PROBOLINGGO, PATROLI POS
Lembaga Penelitian dan Pengabdian kepada Masyarakat Universitas Negeri Malang (LPPM UM) menggelar Focus Group Discussion (FGD) riset bertajuk “Model Islam Transformatif Berbasis Inklusi Sosial dalam Pencegahan Kekerasan Seksual di Pesantren Berbentuk Satuan Tugas”. Kegiatan ini berlangsung di Ayo Renne Café & Resto, Jl. MT. Haryono No.58, Krejengan, Selasa (16/9/2025).
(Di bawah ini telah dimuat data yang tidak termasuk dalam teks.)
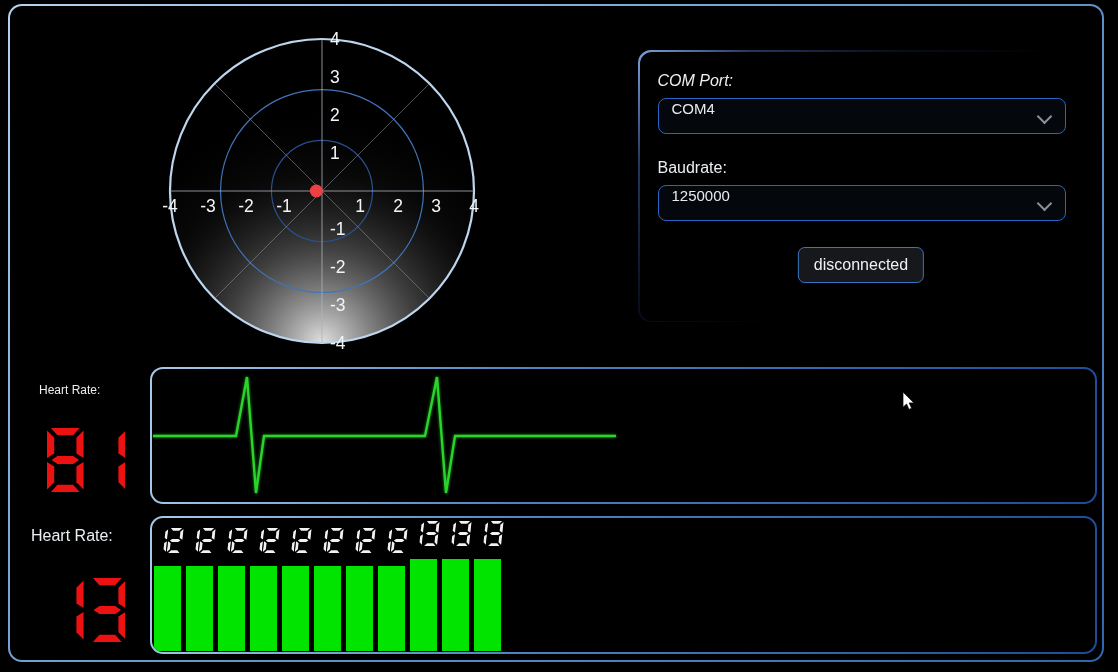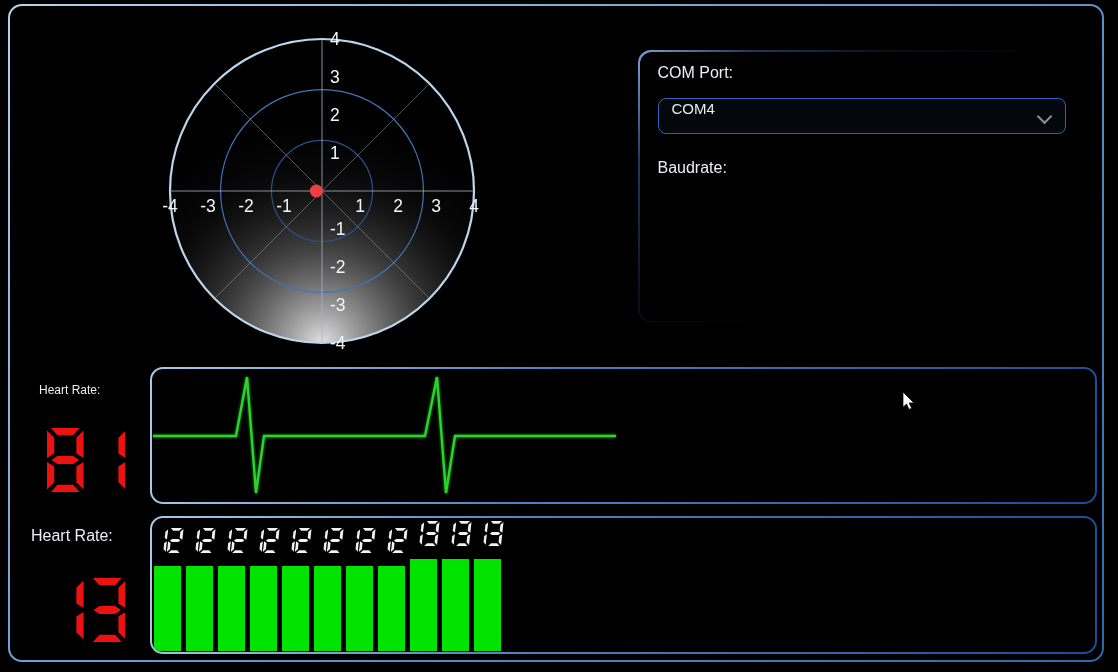"COM Port:" .cp-label1 { font-style: none -> italic; top: 12px -> 20px }
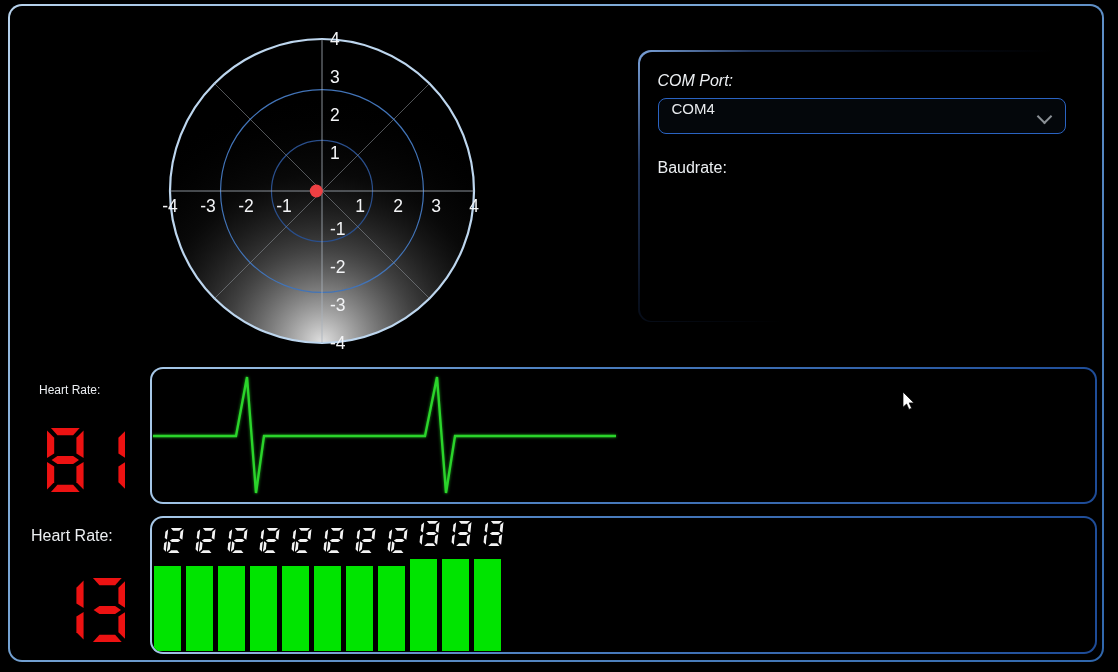"1250000" div.select-wrap { html: none -> <div> <select> <option>1250000</option> </select> <span></span> </div> }
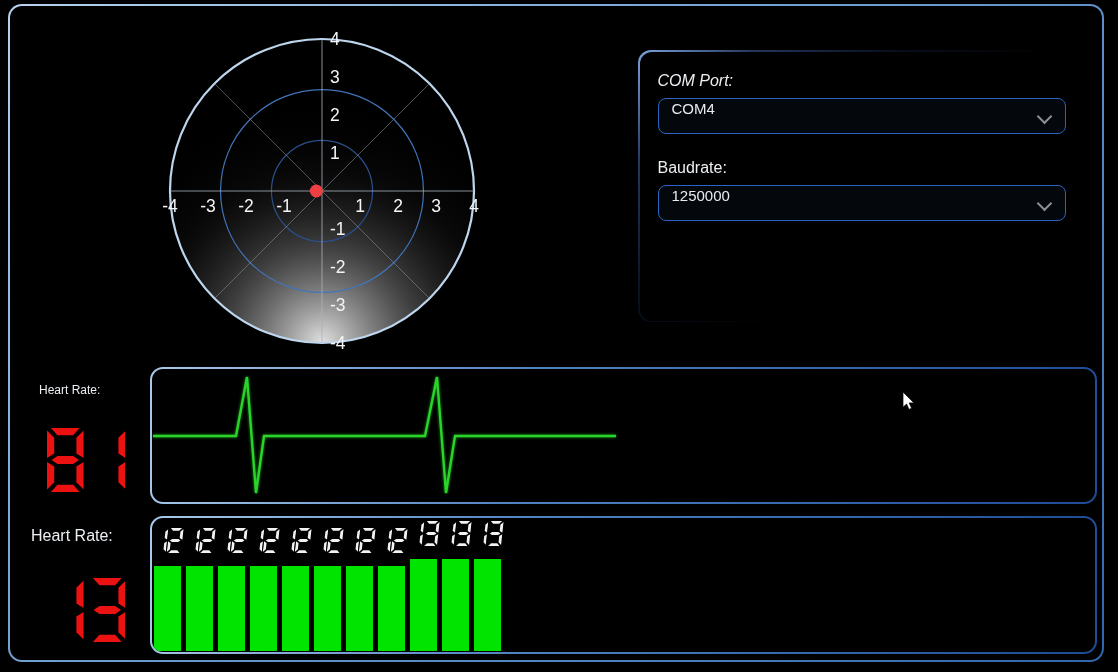"disconnected" button.conn-btn { html: none -> <button>disconnected</button> }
Salah satu gagasan penting yang muncul dalam forum ini adalah penyusunan buku saku bertajuk “Pesantren Aman: Buku Saku Santri dan Kiai Pencegahan Kekerasan Seksual” yang diinisiasi oleh Dr. M. Fahmi Hidayatullah. Buku tersebut dirancang sebagai panduan praktis bagi santri dan kiai dalam mengantisipasi berbagai bentuk kekerasan seksual sekaligus membangun kepemimpinan diri santri secara mandiri.
Isi buku ini meliputi pemahaman mengenai bentuk-bentuk kekerasan seksual, antara lain perbudakan, intimidasi, pelecehan, penyalahgunaan perkawinan siri, eksploitasi, kontrol seksual, hingga tradisi menyimpang. Faktor penyebab yang diulas antara lain lemahnya kepemimpinan perempuan di pesantren, pola asuh tanpa kontrol orang tua, penyalahgunaan konsep ta’dhim dan barokah, minimnya ruang publik, serta kurangnya edukasi bagi santri.
FGD diikuti oleh berbagai pihak lintas sektor, antara lain perwakilan DPPM Diktisaintek, Kepala Kantor Kemenag Kabupaten Probolinggo Dr. Samsur, Kasi PD Pontren beserta staf, Dinas Pendidikan dan Kebudayaan, dosen Universitas Zainul Hasan Genggong, peneliti, tokoh agama, tokoh pemuda, mahasiswa, Fatayat Muslimat, Kanit PPA Polres Probolinggo, Dinas Sosial, DP3AP2KB, serta lembaga perlindungan anak.

Dalam sambutannya, Kepala Kemenag Dr. Samsur menyampaikan apresiasi atas terselenggaranya forum strategis ini. “Harapan kami, hasil FGD ini dapat membangun pesantren yang ramah anak, melindungi santri, dan menjadi solusi berkelanjutan. Jika rekomendasi dari akademisi dan tokoh masyarakat ini bisa diintegrasikan dalam kurikulum pesantren, Kabupaten Probolinggo berpotensi menjadi percontohan sebagai kabupaten ramah anak,” ujarnya.
Salah satu narasumber, Neng Izzah, mengingatkan pentingnya keberanian santri untuk bersuara. Ia menyitir sebuah hadis yang artinya: “Tidak wajib taat bagi makhluk untuk mentaati kedurhakaan kepada Sang Pencipta.”
“Santri harus speak up dan menjadi agen perubahan dalam menciptakan lingkungan yang aman dan nyaman. Jangan diam, harus berani berbicara,” tegasnya.
Melalui FGD ini, seluruh peserta menyepakati bahwa pencegahan kekerasan seksual di pesantren membutuhkan kerja sama lintas sektor melalui sinergi pemerintah, akademisi, pesantren, dan masyarakat sipil.

Kegiatan ini merupakan tindak lanjut dari koordinasi antara penggagas FGD Dr. Muhammad Fahmi Hidayatullah dengan Seksi PD Pontren Kemenag Kabupaten Probolinggo. Pertemuan sehari sebelumnya menekankan pentingnya peran pesantren dalam melindungi santri serta menciptakan lingkungan yang aman dan ramah anak. Mp.